I also computed energy gradients (with respect to atomic coordinates) to estimate the direction of the electrostatic force.

For docking acceptance/rejection, I used Dima’s complex_energy routine (energy.h). It evaluates pairwise interactions and wraps them with basic clash/contact handling. That scalar score is what the Monte Carlo loop uses to accept or reject a proposed move.

The pairwise potential term used there is:

\[E_{\text{pair}} = \sum_{i \in A^{*}} \sum_{j \in B^{*}} \mathbf{1}\!\left(r_1^2 \le d_{ij}^2 < r_2^2\right)\, e_{ij}\] \[e_{ij} = \sum_{m=0}^{k-1} \lambda_m\, X_{m,s_i}\, X_{m,s_j}\] \[d_{ij}^2 = (x_i-x_j)^2 + (y_i-y_j)^2 + (z_i-z_j)^2, \qquad s_i = \operatorname{subatoms}(\mathrm{atom\_typen}_i)\]

Where:

$(r_1, r_2, k, \lambda_m, X)$ come from prms (prms.h).
$A^{}$ and $B^{}$ include all atoms unless only_sab=1, in which case only atoms with sa != 0 are used.
This is the function declared as pairwise_potential_energy(...) in energy.h.
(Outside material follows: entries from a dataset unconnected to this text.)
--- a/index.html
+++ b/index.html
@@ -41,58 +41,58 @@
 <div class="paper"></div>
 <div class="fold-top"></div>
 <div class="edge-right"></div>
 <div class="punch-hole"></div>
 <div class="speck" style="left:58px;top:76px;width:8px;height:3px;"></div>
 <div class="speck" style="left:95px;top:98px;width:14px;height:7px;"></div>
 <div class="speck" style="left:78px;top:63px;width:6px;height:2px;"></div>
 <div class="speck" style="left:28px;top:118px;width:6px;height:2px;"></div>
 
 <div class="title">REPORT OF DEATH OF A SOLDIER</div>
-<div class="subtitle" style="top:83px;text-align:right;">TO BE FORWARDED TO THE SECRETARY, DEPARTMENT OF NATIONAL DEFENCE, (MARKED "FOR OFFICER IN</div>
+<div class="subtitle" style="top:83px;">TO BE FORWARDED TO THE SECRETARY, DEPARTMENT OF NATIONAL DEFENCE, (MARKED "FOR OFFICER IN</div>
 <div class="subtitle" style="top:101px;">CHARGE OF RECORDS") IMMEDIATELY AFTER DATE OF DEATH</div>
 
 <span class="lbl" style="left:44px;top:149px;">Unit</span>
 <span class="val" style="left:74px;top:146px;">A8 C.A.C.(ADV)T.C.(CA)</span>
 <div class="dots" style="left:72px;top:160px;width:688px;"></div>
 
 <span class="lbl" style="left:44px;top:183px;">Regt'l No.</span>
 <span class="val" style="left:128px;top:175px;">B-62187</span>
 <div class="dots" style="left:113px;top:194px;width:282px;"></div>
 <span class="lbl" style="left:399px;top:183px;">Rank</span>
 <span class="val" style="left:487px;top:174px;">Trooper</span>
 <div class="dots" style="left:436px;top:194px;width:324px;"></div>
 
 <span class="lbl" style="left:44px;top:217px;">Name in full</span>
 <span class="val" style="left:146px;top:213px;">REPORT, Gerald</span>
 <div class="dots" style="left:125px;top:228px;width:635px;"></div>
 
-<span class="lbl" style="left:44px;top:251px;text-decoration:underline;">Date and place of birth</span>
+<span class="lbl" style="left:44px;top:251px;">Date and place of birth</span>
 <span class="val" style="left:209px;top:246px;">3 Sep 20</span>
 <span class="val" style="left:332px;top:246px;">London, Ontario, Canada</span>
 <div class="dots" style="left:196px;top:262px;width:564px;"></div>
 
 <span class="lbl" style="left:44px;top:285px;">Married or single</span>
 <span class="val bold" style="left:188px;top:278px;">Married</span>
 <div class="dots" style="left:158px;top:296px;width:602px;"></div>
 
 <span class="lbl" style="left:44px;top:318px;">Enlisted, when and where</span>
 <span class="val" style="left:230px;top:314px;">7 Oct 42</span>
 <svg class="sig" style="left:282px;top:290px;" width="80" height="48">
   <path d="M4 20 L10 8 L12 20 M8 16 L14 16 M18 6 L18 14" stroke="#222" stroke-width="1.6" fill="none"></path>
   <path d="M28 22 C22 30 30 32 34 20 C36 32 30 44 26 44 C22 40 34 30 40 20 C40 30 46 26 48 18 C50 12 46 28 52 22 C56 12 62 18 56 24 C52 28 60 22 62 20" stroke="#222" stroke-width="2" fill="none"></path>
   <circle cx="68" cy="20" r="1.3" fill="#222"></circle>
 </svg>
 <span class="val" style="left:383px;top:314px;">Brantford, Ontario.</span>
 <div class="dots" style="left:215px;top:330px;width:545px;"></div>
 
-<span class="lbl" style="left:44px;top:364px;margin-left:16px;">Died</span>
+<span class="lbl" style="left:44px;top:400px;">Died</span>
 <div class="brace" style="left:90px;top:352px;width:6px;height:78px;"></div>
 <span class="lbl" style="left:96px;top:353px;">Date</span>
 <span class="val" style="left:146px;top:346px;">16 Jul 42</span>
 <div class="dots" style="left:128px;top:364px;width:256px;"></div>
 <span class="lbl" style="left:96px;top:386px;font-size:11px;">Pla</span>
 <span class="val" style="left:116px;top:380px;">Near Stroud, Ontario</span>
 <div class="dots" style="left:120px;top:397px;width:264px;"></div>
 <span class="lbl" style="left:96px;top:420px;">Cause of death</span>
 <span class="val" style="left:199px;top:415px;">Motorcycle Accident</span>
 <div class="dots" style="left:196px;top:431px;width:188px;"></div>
In complex_energy (the one used in docking), this pairwise term is combined as:

\[E_{\text{complex}} = \begin{cases} 20\,N_{\text{clash}}, & N_{\text{clash}} \ge 15 \\ E_{\text{pair}} - 0.1\,N_{\text{contact}}, & N_{\text{clash}} < 15 \end{cases}\]
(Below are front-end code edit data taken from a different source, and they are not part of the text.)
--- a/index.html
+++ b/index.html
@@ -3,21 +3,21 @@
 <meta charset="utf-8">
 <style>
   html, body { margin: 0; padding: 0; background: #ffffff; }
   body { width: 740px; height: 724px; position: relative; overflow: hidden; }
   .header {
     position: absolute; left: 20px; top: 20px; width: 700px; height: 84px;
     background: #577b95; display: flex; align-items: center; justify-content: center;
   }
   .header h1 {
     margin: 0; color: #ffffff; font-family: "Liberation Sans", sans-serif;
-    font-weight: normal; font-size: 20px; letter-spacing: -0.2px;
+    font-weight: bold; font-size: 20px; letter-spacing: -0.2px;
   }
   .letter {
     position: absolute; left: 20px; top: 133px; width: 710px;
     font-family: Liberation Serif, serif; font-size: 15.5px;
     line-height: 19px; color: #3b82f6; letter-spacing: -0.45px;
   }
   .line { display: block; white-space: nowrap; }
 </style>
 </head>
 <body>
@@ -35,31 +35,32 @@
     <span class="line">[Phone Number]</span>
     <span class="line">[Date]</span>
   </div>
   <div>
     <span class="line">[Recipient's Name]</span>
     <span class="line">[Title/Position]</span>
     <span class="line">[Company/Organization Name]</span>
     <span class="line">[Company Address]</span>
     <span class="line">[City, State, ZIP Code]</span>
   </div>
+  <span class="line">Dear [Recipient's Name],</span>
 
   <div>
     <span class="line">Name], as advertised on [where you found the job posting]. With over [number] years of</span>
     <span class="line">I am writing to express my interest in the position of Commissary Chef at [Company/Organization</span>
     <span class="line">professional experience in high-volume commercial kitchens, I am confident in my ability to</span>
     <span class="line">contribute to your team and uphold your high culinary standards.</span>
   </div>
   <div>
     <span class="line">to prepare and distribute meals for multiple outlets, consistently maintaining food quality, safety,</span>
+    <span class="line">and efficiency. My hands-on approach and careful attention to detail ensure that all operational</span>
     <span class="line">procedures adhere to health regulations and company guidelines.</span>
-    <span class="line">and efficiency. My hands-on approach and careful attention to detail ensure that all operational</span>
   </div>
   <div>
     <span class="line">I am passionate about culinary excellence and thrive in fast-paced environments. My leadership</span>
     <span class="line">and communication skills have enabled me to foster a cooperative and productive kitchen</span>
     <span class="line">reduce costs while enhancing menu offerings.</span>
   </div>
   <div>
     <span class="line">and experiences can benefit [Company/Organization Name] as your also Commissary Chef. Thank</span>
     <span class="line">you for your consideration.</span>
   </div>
Note: PIPER accelerates these pairwise potentials via an eigenvalue decomposition and FFT-based correlations, but our course project did not implement that acceleration; we evaluated the pairwise term directly.

The assignment had a couple of parts (I do not have the exact prompt, but this is what I remember):

Q1a. Compute the center-of-mass (CoM) shift vector between receptor and ligand, translate one structure by half that shift, and write the translated structure to file.
Q1b. Compute the total Coulombic interaction energy between receptor and ligand atoms using charges from the parameter file.
Q1c. Compute the analytic gradient of the Coulombic energy with respect to Cartesian coordinates $(F_x, F_y, F_z)$.
Q1d. Compute the same gradient numerically using finite differences $(\Delta = 0.01)$ and compare against Q1c.
Q1e. Iteratively translate a structure and report how Coulombic energy changes as CoM distance changes.
Q2a. Estimate $\pi$ with a Monte Carlo simulation.
Q2b. Use a 1D Metropolis Monte Carlo method to minimize the toy energy function:

\[f(x) = \left(-0.5x^2 - 0.5x - 0.3\right)e^{-|x|} + 0.01x^2\]
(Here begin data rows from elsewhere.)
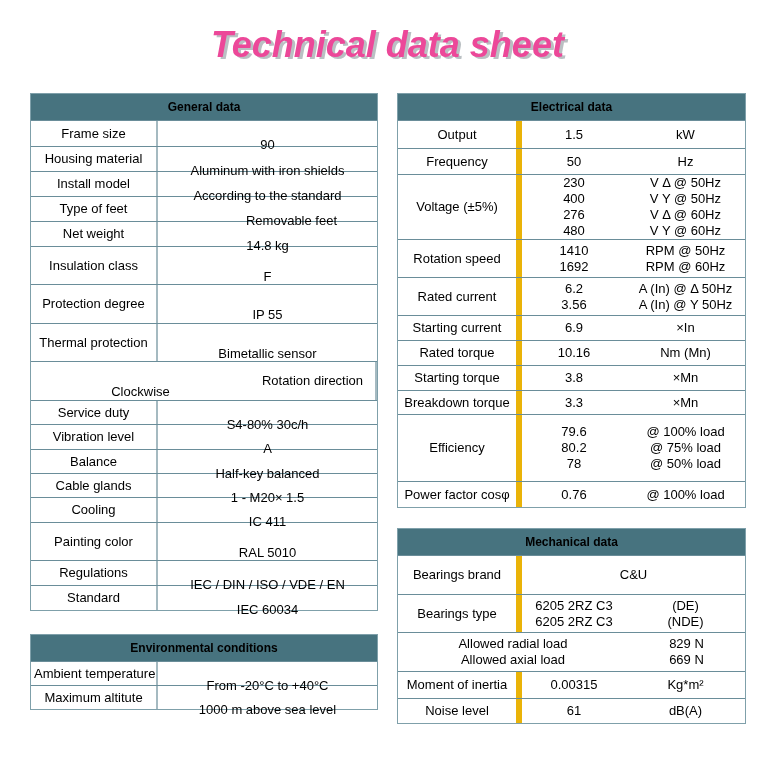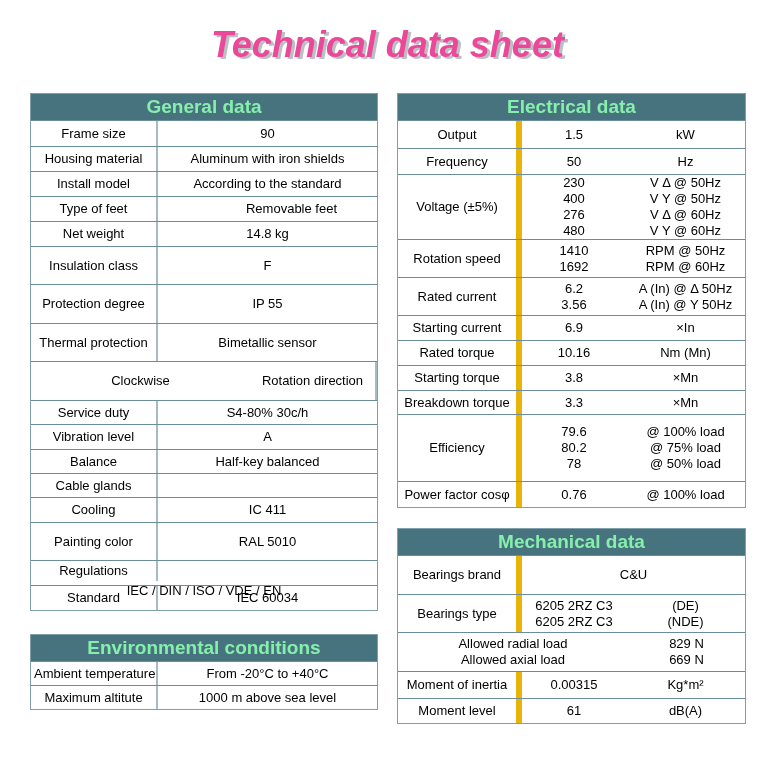--- a/index.html
+++ b/index.html
@@ -18,31 +18,31 @@
   .col-left{left:30px;width:348px;}
   .col-right{left:397px;width:349px;}
   .tbl{
     border:1px solid #7fa0aa;
     background:#ffffff;
     box-sizing:border-box;
   }
   .tbl + .tbl{margin-top:23px;}
   .col-right .tbl + .tbl{margin-top:20px;}
   .tbl-head{
-    height:26px;background:#47737f;color:#86efac;font-weight:bold;
-    font-size:19px;display:flex;align-items:center;justify-content:center;
+    height:26px;background:#47737f;color:#000000;font-weight:bold;
+    font-size:12px;display:flex;align-items:center;justify-content:center;
   }
   .row{display:flex;border-top:1px solid #6a8d99;box-sizing:border-box;align-items:stretch;}
   .cell{
     display:flex;flex-direction:column;justify-content:center;text-align:center;
     font-size:13px;line-height:16px;box-sizing:border-box;padding:2px 3px;
   }
   
   .t2 .c-label{width:127px;border-right:2px solid #a5bac1;}
-  .t2 .c-value{flex:1;}
+  .t2 .c-value{flex:1;margin-top:22px;}
   
   .t3 .c-label{width:124px;border-right:6px solid #eab308;}
   .t3 .c-value{width:104px;text-align:center;}
   .t3 .c-unit{flex:1;}
   .t3 .c-span{flex:1;}            
   .t3 .c-labelmerged{width:230px;} 
   .line{white-space:nowrap;}
 </style>
 </head>
 <body>
@@ -146,38 +146,41 @@
             <div class="line">Balance</div>
           </div>
           <div class="cell c-value">
             <div class="line">Half-key balanced</div>
           </div>
         </div>
         <div class="row" style="height: 24px;">
           <div class="cell c-label">
             <div class="line">Cable glands</div>
           </div>
+          <div class="cell c-value">
+            <div class="line">1 - M20× 1.5</div>
+          </div>
         </div>
         <div class="row" style="height: 25px;">
           <div class="cell c-label">
             <div class="line">Cooling</div>
           </div>
           <div class="cell c-value">
             <div class="line">IC 411</div>
           </div>
         </div>
         <div class="row" style="height: 38px;">
           <div class="cell c-label">
             <div class="line">Painting color</div>
           </div>
           <div class="cell c-value">
             <div class="line">RAL 5010</div>
           </div>
         </div>
-        <div class="row" style="height: 25px; flex-direction: column;">
+        <div class="row" style="height: 25px;">
           <div class="cell c-label">
             <div class="line">Regulations</div>
           </div>
           <div class="cell c-value">
             <div class="line">IEC / DIN / ISO / VDE / EN</div>
           </div>
         </div>
         <div class="row" style="height: 25px;">
           <div class="cell c-label">
             <div class="line">Standard</div>
@@ -392,21 +395,21 @@
           </div>
           <div class="cell c-value">
             <div class="line">0.00315</div>
           </div>
           <div class="cell c-unit">
             <div class="line">Kg*m²</div>
           </div>
         </div>
         <div class="row" style="height: 25px;">
           <div class="cell c-label">
-            <div class="line">Moment level</div>
+            <div class="line">Noise level</div>
           </div>
           <div class="cell c-value">
             <div class="line">61</div>
           </div>
           <div class="cell c-unit">
             <div class="line">dB(A)</div>
           </div>
         </div>
       </div>
   </div>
Q2c. Perform rigid-body protein-ligand docking with Metropolis Monte Carlo using complex_energy, save accepted poses, and report the final complex energy.

Outputs

Plot of Coulombic energy versus receptor-ligand center-of-mass distance — Coulombic energy vs receptor-ligand center-of-mass distance (Q1e).

Plot of complex energy over Monte Carlo docking moves — Complex energy over Monte Carlo docking moves (Q2c).

Animated GIF of rigid-body protein docking trajectory frames — Rigid-body docking trajectory (sampled frames).

Closing thoughts

It has been a while since I looked back on this project and reviewing the papers on protein docking. I was aware of the use of AlphaFold based methods for protein docking but it was nice to see that the Kozakov/Vajda labs use it alongside their physics methods. It seems that the work that has been done to carefully study the interactions of atoms still will be useful when it comes to predicting complexes espcially in the case where there is a lack of information in the dataset.